4th Gillian Rose Memorial Lecture
Over the past two decades, identity politics has exercised a startling influence within progressive circles in the Anglosphere both within the university and the broader public realm. Moreover, it has been taken up into the agendas of putatively liberal and nominally social democratic parties. During Hilary Clinton's presidential campaign, for example, she repeatedly used the term ‘intersectionality'. However, the concept of identity politics is still widely misconstrued. This lecture reflects on the origins and conceptual and political meanings of the idea.
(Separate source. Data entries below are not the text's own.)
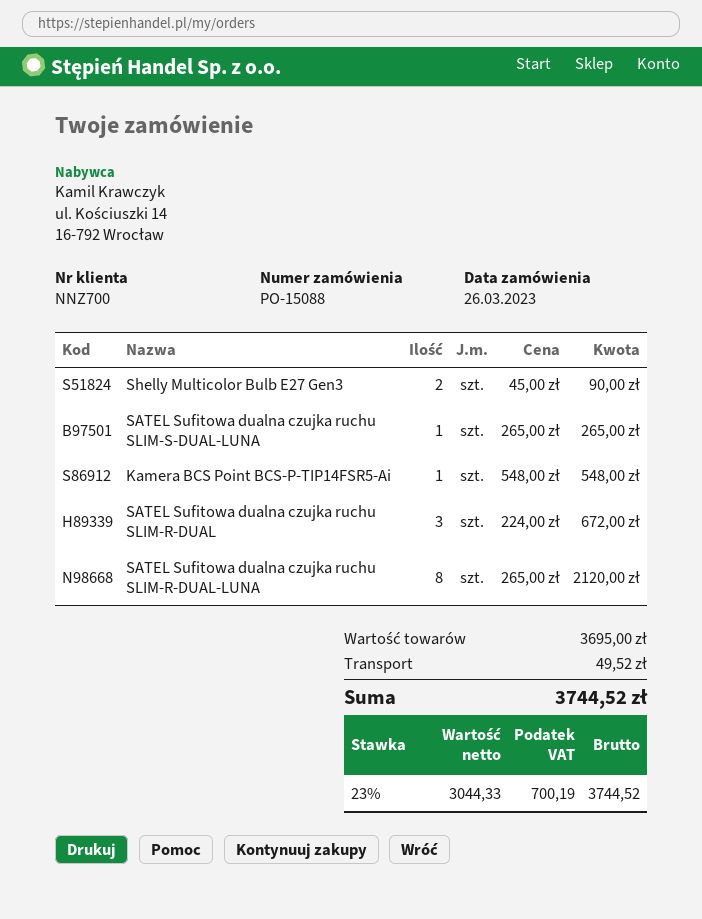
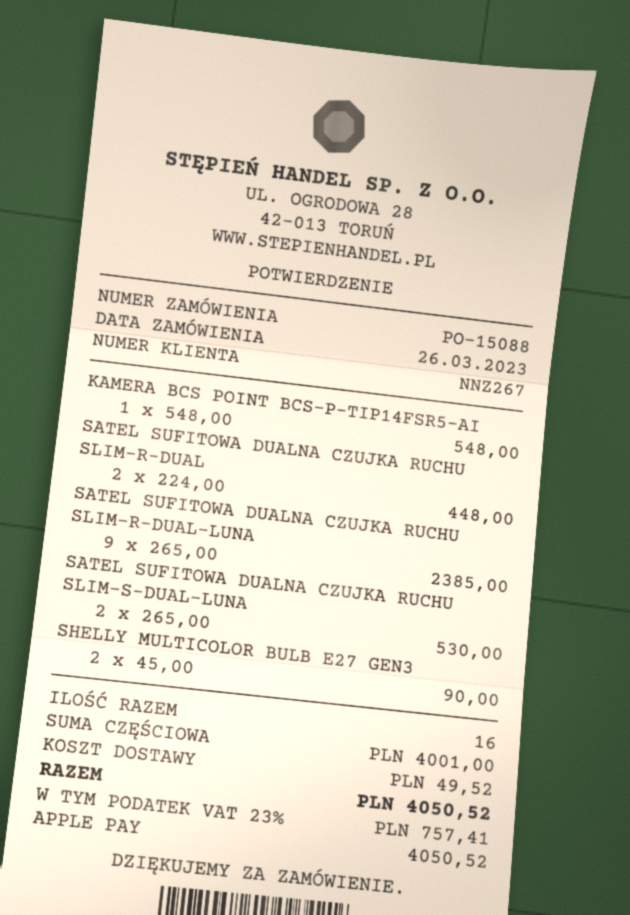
customer number: NNZ700 -> NNZ267
SATEL Sufitowa dualna czujka ruchu SLIM-S-DUAL-LUNA: 1 x 265.00 = 265.00 -> 2 x 265.00 = 530.00
SATEL Sufitowa dualna czujka ruchu SLIM-R-DUAL: 3 x 224.00 = 672.00 -> 2 x 224.00 = 448.00
SATEL Sufitowa dualna czujka ruchu SLIM-R-DUAL-LUNA: 8 x 265.00 = 2120.00 -> 9 x 265.00 = 2385.00
subtotal: 3695.00 -> 4001.00
tax: 23% = 700.19 -> 23% = 757.41
total: 3744.52 -> 4050.52

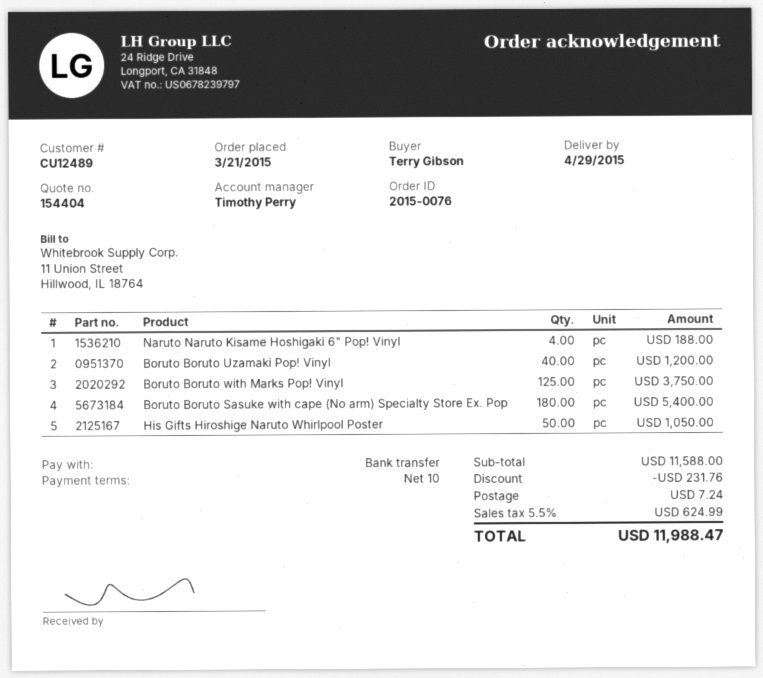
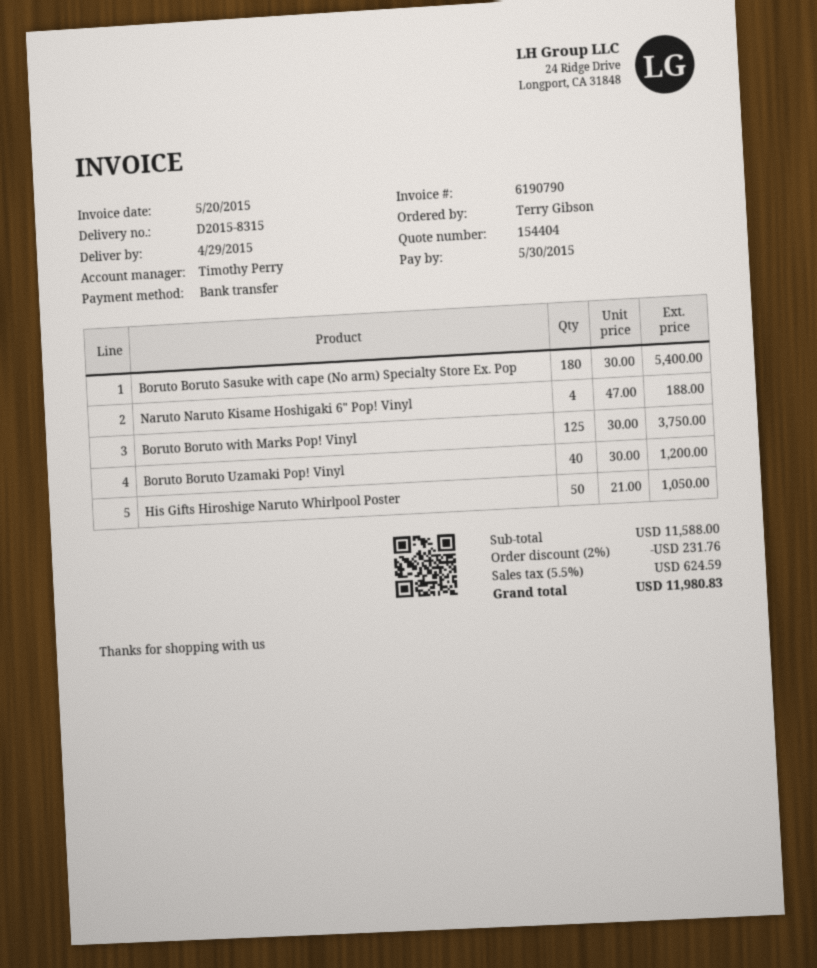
shipping: 7.24 -> none
tax: 5.5% = 624.99 -> 5.5% = 624.59
total: 11988.47 -> 11980.83

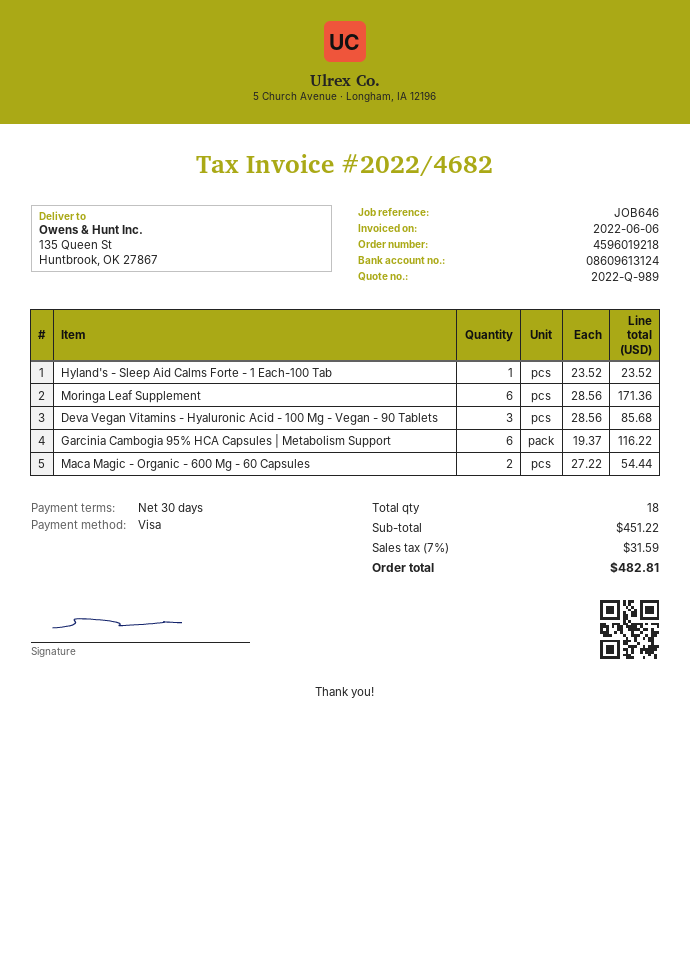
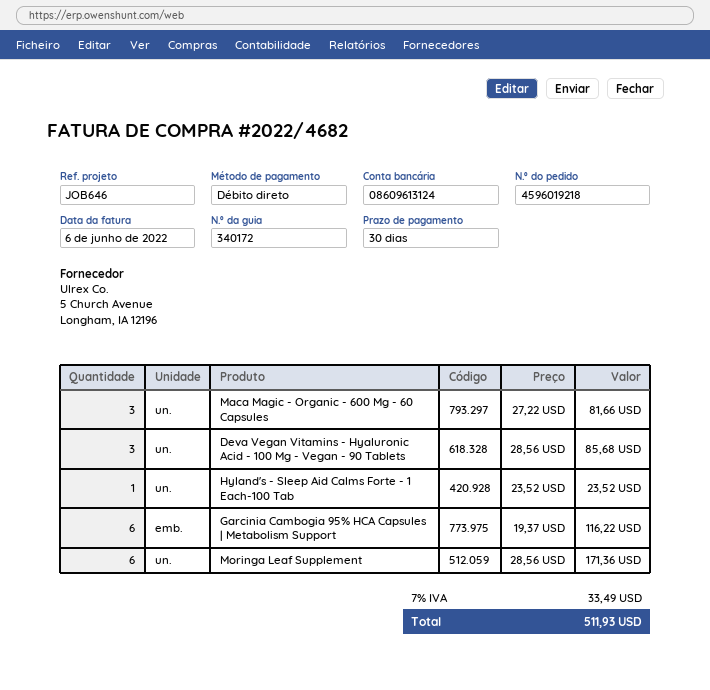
payment method: Visa -> direct debit
Maca Magic - Organic - 600 Mg - 60 Capsules: 2 x 27.22 = 54.44 -> 3 x 27.22 = 81.66
tax: 7% = 31.59 -> 7% = 33.49
total: 482.81 -> 511.93

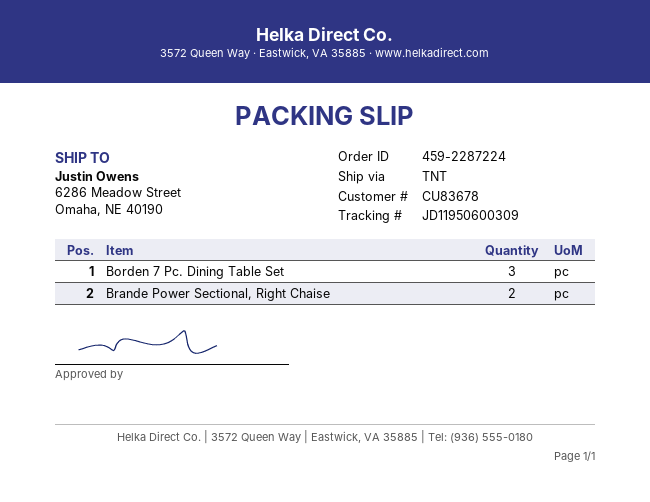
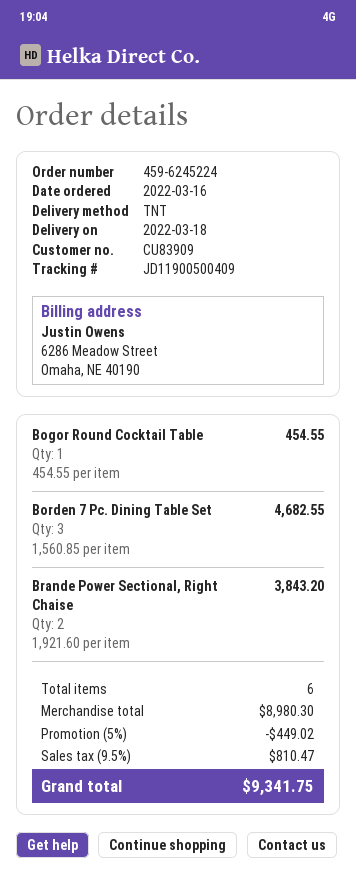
order number: 459-2287224 -> 459-6245224
customer number: CU83678 -> CU83909
tracking number: JD11950600309 -> JD11900500409
Bogor Round Cocktail Table: none -> 1

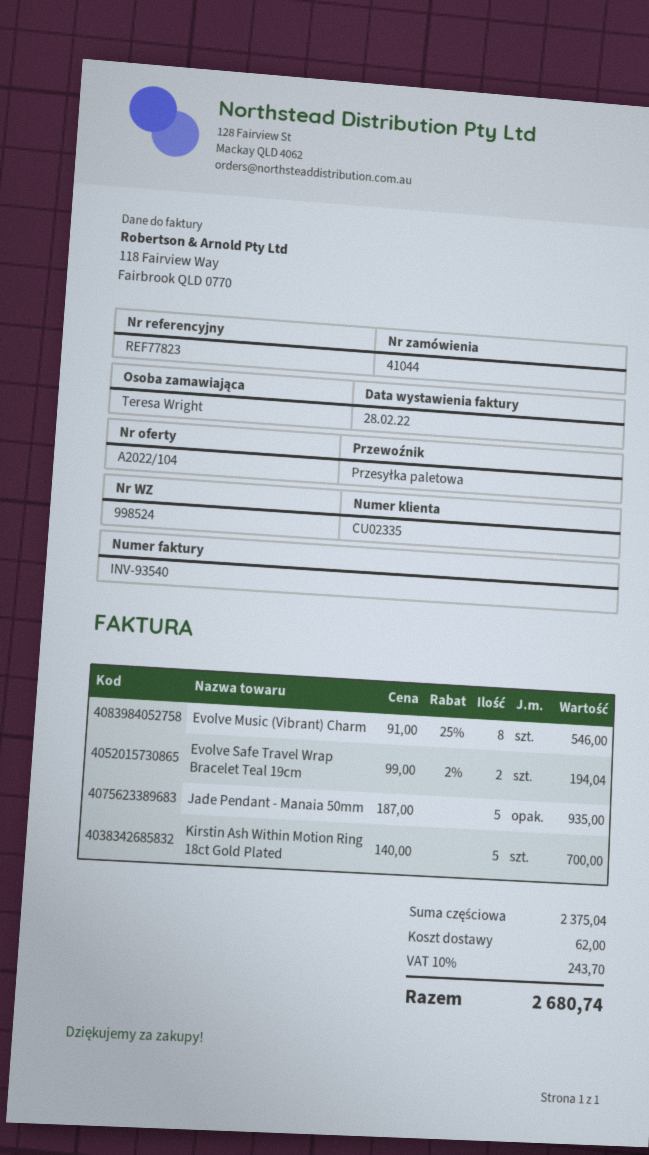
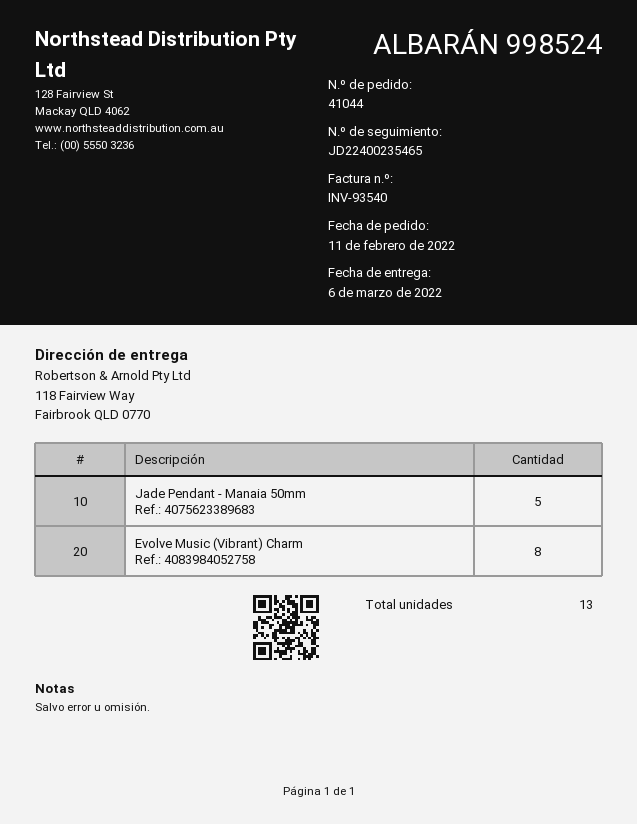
Evolve Safe Travel Wrap Bracelet Teal 19cm: 2 -> none
Kirstin Ash Within Motion Ring 18ct Gold Plated: 5 -> none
It poses the question, ‘Is identity politics best viewed as embodying a genuine dialectic of emancipation, or as what, in her 1996 collection Mourning Becomes the Law, Gillian Rose called an aporetic "paradox of empowerment"?' Put differently, does identity politics aim at fundamental social transformation or does it more simply represent a shift in what we might call the ‘organic composition' of elites within capitalist societies?
The lecture will be followed by a reception at the October Gallery, 24 Old Gloucester Street, London WC1N 3AL
This event is generously supported by the Tom Vaswani Family Educational Trust.
Booking is essential to attend this event.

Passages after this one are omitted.